Provided records:
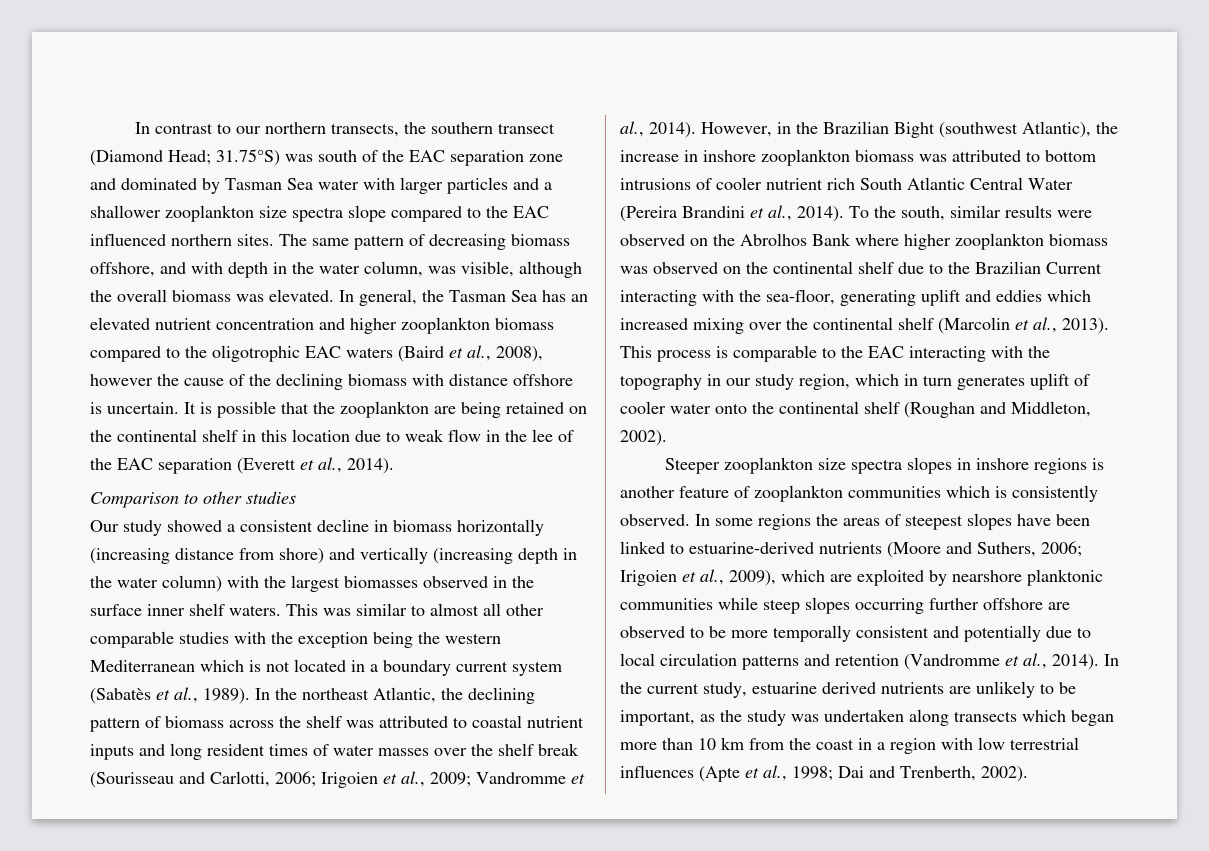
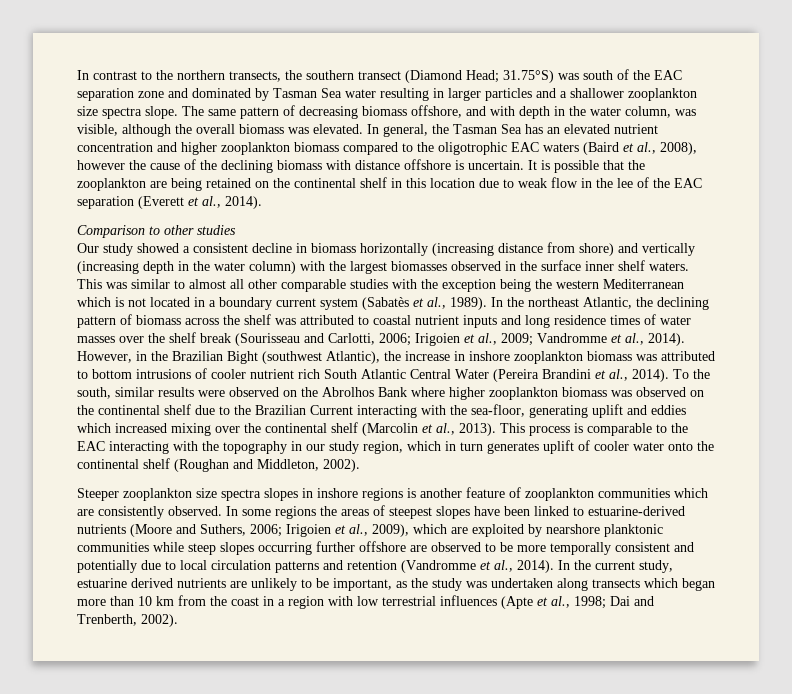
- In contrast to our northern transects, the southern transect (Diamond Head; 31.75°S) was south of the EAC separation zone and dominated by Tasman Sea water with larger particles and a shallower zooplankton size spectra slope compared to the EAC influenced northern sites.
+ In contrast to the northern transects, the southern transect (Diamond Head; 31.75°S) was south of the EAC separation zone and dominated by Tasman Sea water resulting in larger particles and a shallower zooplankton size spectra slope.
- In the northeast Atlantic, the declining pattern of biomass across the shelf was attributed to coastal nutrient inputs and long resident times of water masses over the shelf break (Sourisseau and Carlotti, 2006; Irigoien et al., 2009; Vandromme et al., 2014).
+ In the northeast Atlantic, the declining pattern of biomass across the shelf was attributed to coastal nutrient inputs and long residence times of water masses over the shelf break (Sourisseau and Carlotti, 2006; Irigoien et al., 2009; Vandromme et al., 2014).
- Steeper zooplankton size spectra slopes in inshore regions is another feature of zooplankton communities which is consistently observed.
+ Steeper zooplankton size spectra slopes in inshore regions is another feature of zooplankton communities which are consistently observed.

Task objective:
Pictures are to be left out while the lines from the beginning of the records through the line with "- In the northeast" are copied word for word.

Completed exercise:
- In contrast to our northern transects, the southern transect (Diamond Head; 31.75°S) was south of the EAC separation zone and dominated by Tasman Sea water with larger particles and a shallower zooplankton size spectra slope compared to the EAC influenced northern sites.
+ In contrast to the northern transects, the southern transect (Diamond Head; 31.75°S) was south of the EAC separation zone and dominated by Tasman Sea water resulting in larger particles and a shallower zooplankton size spectra slope.
- In the northeast Atlantic, the declining pattern of biomass across the shelf was attributed to coastal nutrient inputs and long resident times of water masses over the shelf break (Sourisseau and Carlotti, 2006; Irigoien et al., 2009; Vandromme et al., 2014).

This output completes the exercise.